Насилие ожесточало его, а доверие убивало.
И снова принц-разбойник смотрит на принца-затворника глазами зверя пустыни, совершенного в своей бесчеловечности. Хочешь, решим все миром? — спрашивает он. Ты станешь мной, а я тобой, из вещи, игрушки ты превратишься в грозу караванных путей, а я отдохну среди тел, созданных для наслаждения: мне, как и тебе, нравятся красивые люди, нравятся еще и потому, что они эфемерны, как все прекрасное, все, от чего и мужчине хочется плакать, — радуги, ароматы, лакомства, оргазмы. Мальчишка, обожженный пустыней, мечтает о счастье, входящем в тело через все врата. Он не знает: счастье не задержится ни на миг, зато останутся недосягаемые небеса, и приторные благовония, и наскучившие лакомства, и надоевшие наложницы. Чем больше их вокруг тебя, тем печальней твоя жизнь, о новый владыка. В конце пути ты станешь пустым и спокойным, как череп среди цветов. Как я, твой потерянный брат.
— Что ты собираешься с ними делать? — спрашивает Дамело-из-кафеса. Не то чтобы его волновала судьба людского моря, пахнущего родной кровью. Но он знает, каким будет ответ. И знает, что Дамело-из-пустыни ошибется в выборе.
— Самых красивых возьму себе, тех, что похуже, раздам своим людям. Старух убью, нечего им небо коптить.
Ну конечно. Принц-затворник качает головой и смеется.
— Что? — в голосе принца-разбойника детская, мальчишечья обида.
— Дурачок, — с последним смешком произносит Дамело. — Так я и думал, что ты без меня и недели не проживешь.
— Почему? — К счастью для узника кафеса, его брат не обидчив.
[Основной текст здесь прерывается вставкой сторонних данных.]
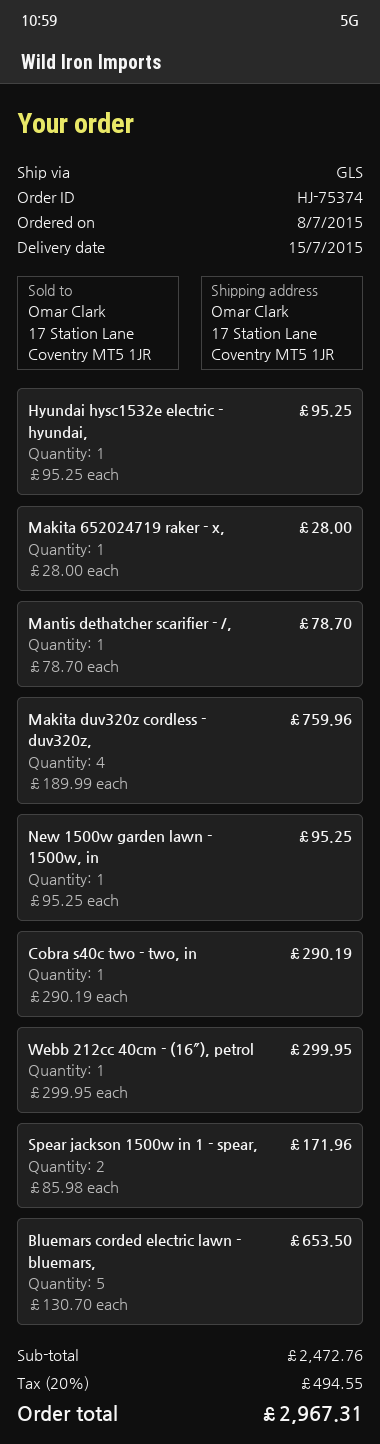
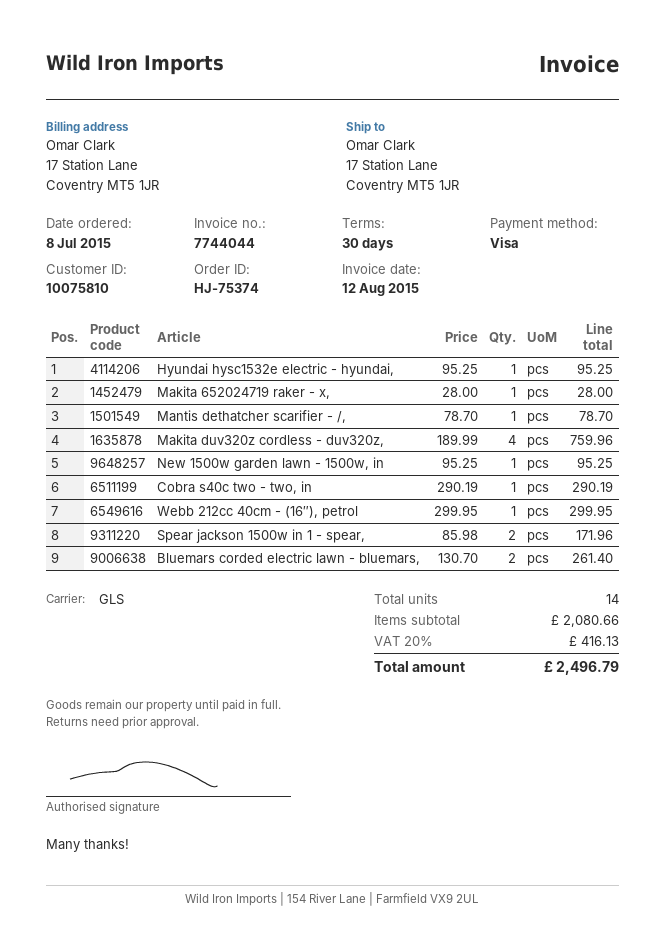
Bluemars corded electric lawn - bluemars,: 5 x 130.70 = 653.50 -> 2 x 130.70 = 261.40
subtotal: 2472.76 -> 2080.66
tax: 20% = 494.55 -> 20% = 416.13
total: 2967.31 -> 2496.79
Или обидчив, но ловко скрывает гримасу оскорбленного самолюбия.
Принц-затворник и сам когда-то учился правильным выражениям лица. Считывая скупые эмоции слуг и наложниц, подмечал, как поднимаются брови, кривится рот, меняются глаза, когда смешно, когда страшно, когда больно. Репетировал перед зеркалом: вот так, Дамело, вот так надо делать, когда сочувствуешь, а так — когда соглашаешься. Вот так ты добрый, вот так — понимающий. И только у гнева не было готового лица — гнев лепил свое. Дамело-из-кафеса чувствовал, что лицо, вылепленное гневом, не стоит показывать никому. Бессильная ярость смешна, и чем выше тот, кто ее испытывает, тем она смешнее. Ярость принца, которому не позволено гневаться и на последнего из своих рабов, охренительно смешна. Дамело не помнит, что значит это слово из его первой, позабытой жизни, не помнит он и себя прежнего. Бессонными ночами (а в кафесе едва ли не каждая вторая ночь бессонная) затворник, бывало, силился вспомнить ощущение себя из прошлой жизни, но смех, рожденный за пределами золотой клетки, беззвучен, давние обиды безвкусны, горе равнодушно. У этого равнодушия принц научился смиряться.
Сперва хотелось умереть. Дамело создал внутри собственного разума клетку, подобную кафесу, сдерживающую это желание. И все равно принц хотел умереть. Умереть как младенец — заснуть и не проснуться. Умереть по-взрослому — устав от жизни. Умереть как животное — перегрызть лапу, попавшую в капкан кафеса, и истечь кровью. За годы принц-заключенный придумал сотни смертей, безжалостных, безвозвратных. А потом собрал их и запечатал в душе, запретив себе думать о смерти, как об освобождении. Дамело пытался верить, что дождется другого освобождения, настоящего.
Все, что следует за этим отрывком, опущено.